Once the calluses form, plant each cutting in a container of well-draining soil, place the container in a sunny location, and keep the soil dampened until the cuttings take root and begin to grow on their own. Once you see signs of new growth, you can plant each cutting in its permanent home and follow a regular, succulent-friendly watering schedule.
You can also try and propagate your String of Bananas with single leaves by adding healthy leaves back into the soil. They will root naturally on their own.
The String of Bananas can develop root rot if it’s watered too frequently. Symptoms include darkening leaves and stems and a “mushy” texture. If you notice these symptoms, stop watering until the plant perks up to its normal, healthy self.

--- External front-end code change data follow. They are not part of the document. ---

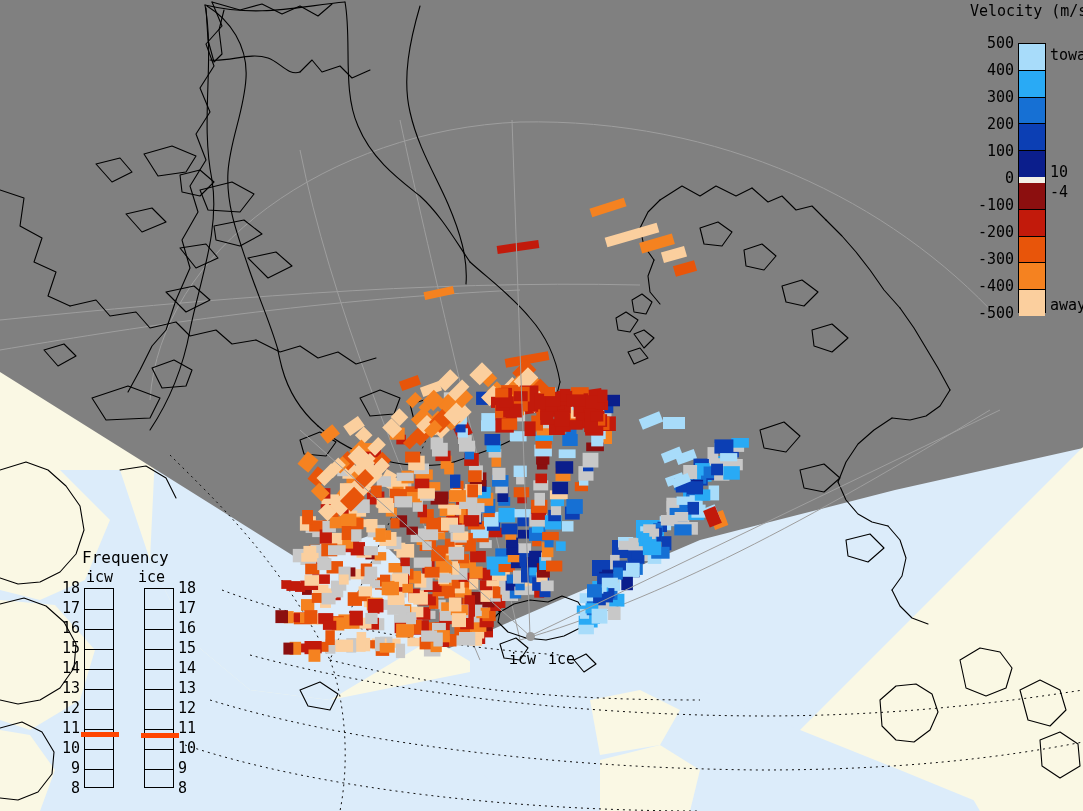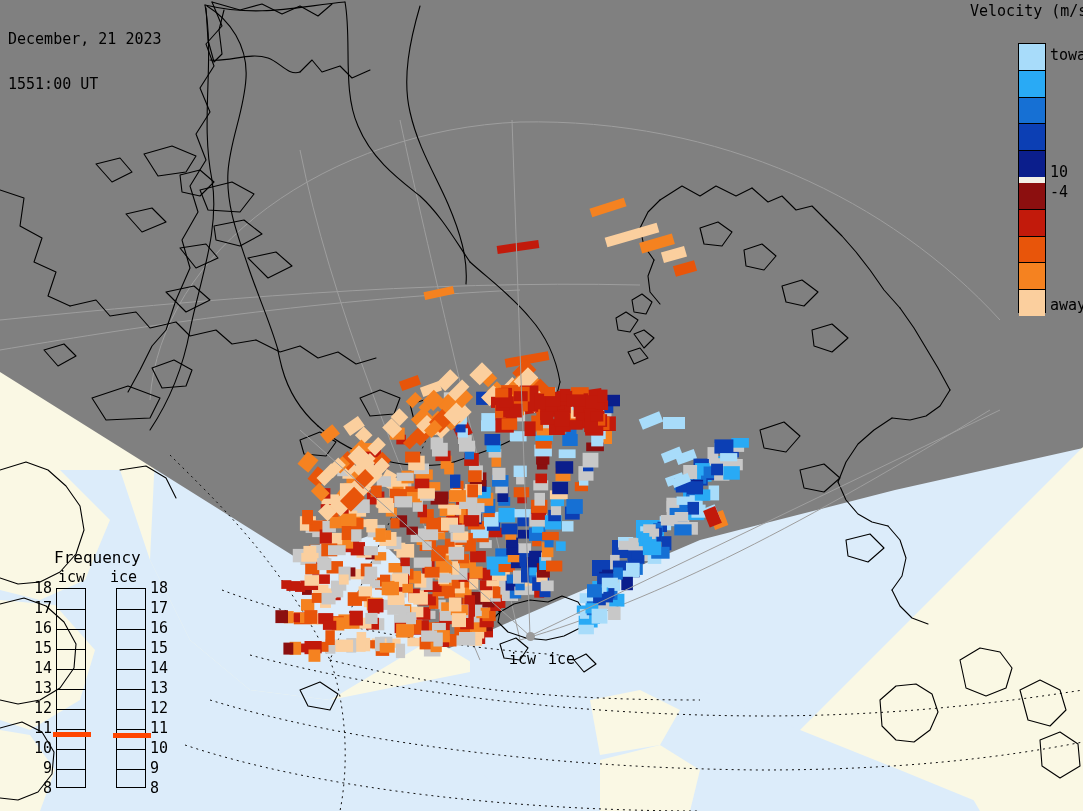--- a/index.html
+++ b/index.html
@@ -1026,10 +1026,6 @@
     </g>
   </svg>
 
-  <div id="timestamp">
-    <div>December, 21 2023</div>
-    <div>1551:00 UT</div>
-  </div>
 
   <div id="cbar-panel">
     <div id="cbar-title">Velocity (m/s)</div>

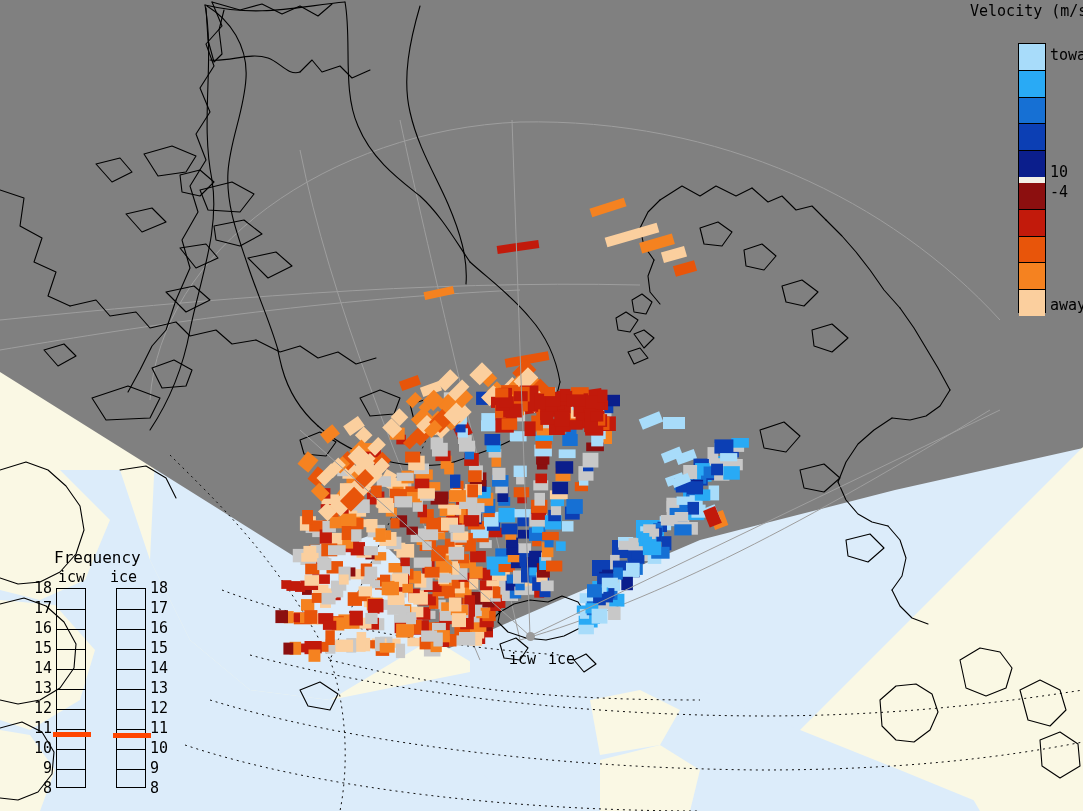--- a/index.html
+++ b/index.html
@@ -1042,6 +1042,19 @@
         <div class="cb-seg" style="background: rgb(245, 130, 32); height: 25.8px; border-bottom: 1px solid rgb(0, 0, 0);"></div>
         <div class="cb-seg" style="background: rgb(251, 207, 158); height: 25.8px;"></div>
       </div>
+    <div id="cbar-ticks">
+        <div class="cb-tick" style="top: 43px;">500</div>
+        <div class="cb-tick" style="top: 70px;">400</div>
+        <div class="cb-tick" style="top: 97px;">300</div>
+        <div class="cb-tick" style="top: 124px;">200</div>
+        <div class="cb-tick" style="top: 151px;">100</div>
+        <div class="cb-tick" style="top: 178px;">0</div>
+        <div class="cb-tick" style="top: 205px;">-100</div>
+        <div class="cb-tick" style="top: 232px;">-200</div>
+        <div class="cb-tick" style="top: 259px;">-300</div>
+        <div class="cb-tick" style="top: 286px;">-400</div>
+        <div class="cb-tick" style="top: 313px;">-500</div>
+      </div>
     <div class="cb-side" id="cb-toward" style="top:55px;">toward</div>
     <div class="cb-side" id="cb-p10" style="top:172px;">10</div>
     <div class="cb-side" id="cb-n10" style="top:192px;">-4</div>

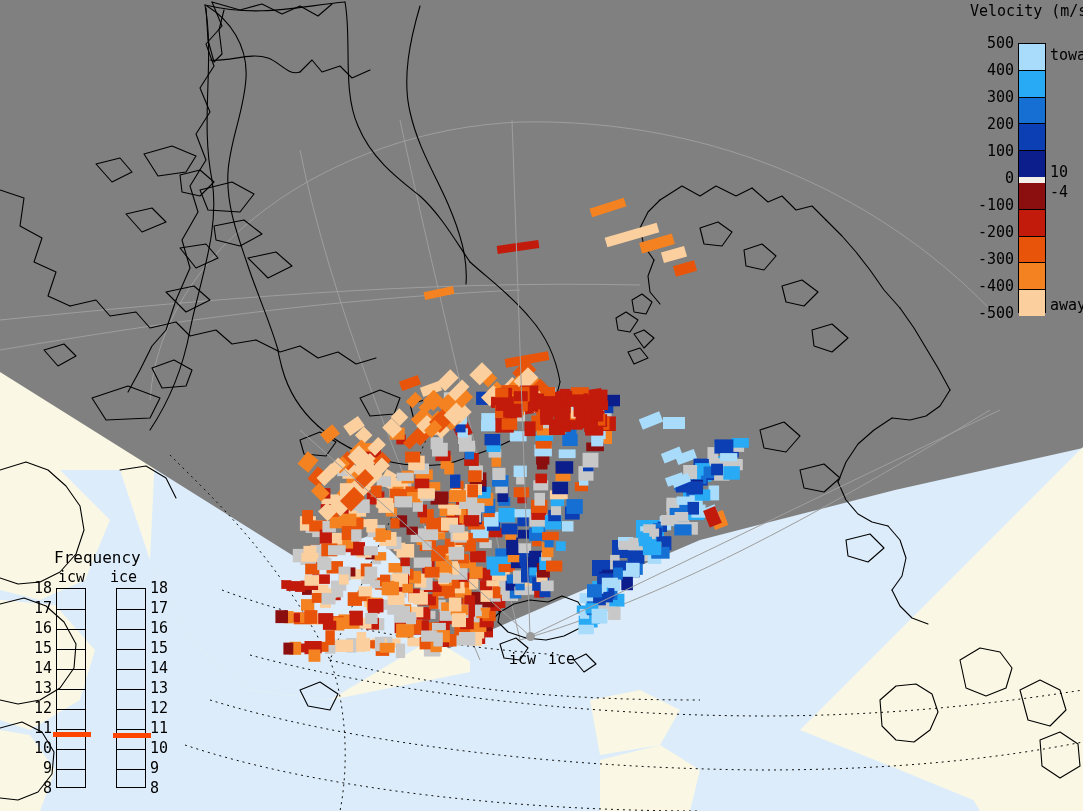--- a/index.html
+++ b/index.html
@@ -29,7 +29,7 @@
            transform:translateY(-50%);}
 
   
-  #freq-panel{position:absolute;left:32px;top:548px;width:150px;height:245px;}
+  #freq-panel{position:absolute;left:60px;top:548px;width:150px;height:245px;}
   #freq-title{position:absolute;left:22px;top:0px;color:#000;font-size:16px;white-space:nowrap;}
   .freq-head{position:absolute;top:20px;color:#000;font-size:15px;white-space:nowrap;}
   #freq-head-icw{left:26px;}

If the condition is severe, you may have to carefully repot your plant in a fresh batch of soil.
Dried, Brown Leaves and Stems
Your String of Bananas will turn crispy and dry if it receives too much direct sunlight, lacks enough water, or both. Keep in mind that 6-8 hours of direct sun is ideal, but your plant may burn if it gets significantly more than that amount of sunlight.
On the other hand, your plant may need to be watered if the soil has been completely dry for over two weeks. If your String of Bananas appears dry and brown, evaluate your location and watering schedule and adjust accordingly.
Thanks to the waxy membrane on its leaves, the String of Bananas is pretty resistant to pests. However, infestations can still happen if the plant is in an unhealthy state or housed near other infested plants. Scale, mealybugs, aphids, and other sap-sucking species may enjoy living on this plant.
To repel pests, maintain the health of your string of bananas by keeping it in ideal conditions and apply a solution of organic neem oil as an all-natural preventative treatment. Additionally, wipe all insects off with an alcohol soaked cotton ball.
The String of Bananas is mildly toxic to humans and animals. Ingestion can cause skin reactions or dermatitis. Gastrointestinal distress is also common and may result in vomiting. If ingestion is suspected, seek medical help.
To avoid issues, enjoy this plant away from inquisitive mouths!
The String of Bananas is a playful plant that grows in a cascading fashion. With unique leaves unlike most in the plant kingdom, the String of Bananas is a worry-free plant that requires minimal care. I hope you have learned some important pearls about String of Bananas care and feel confident to grow your own.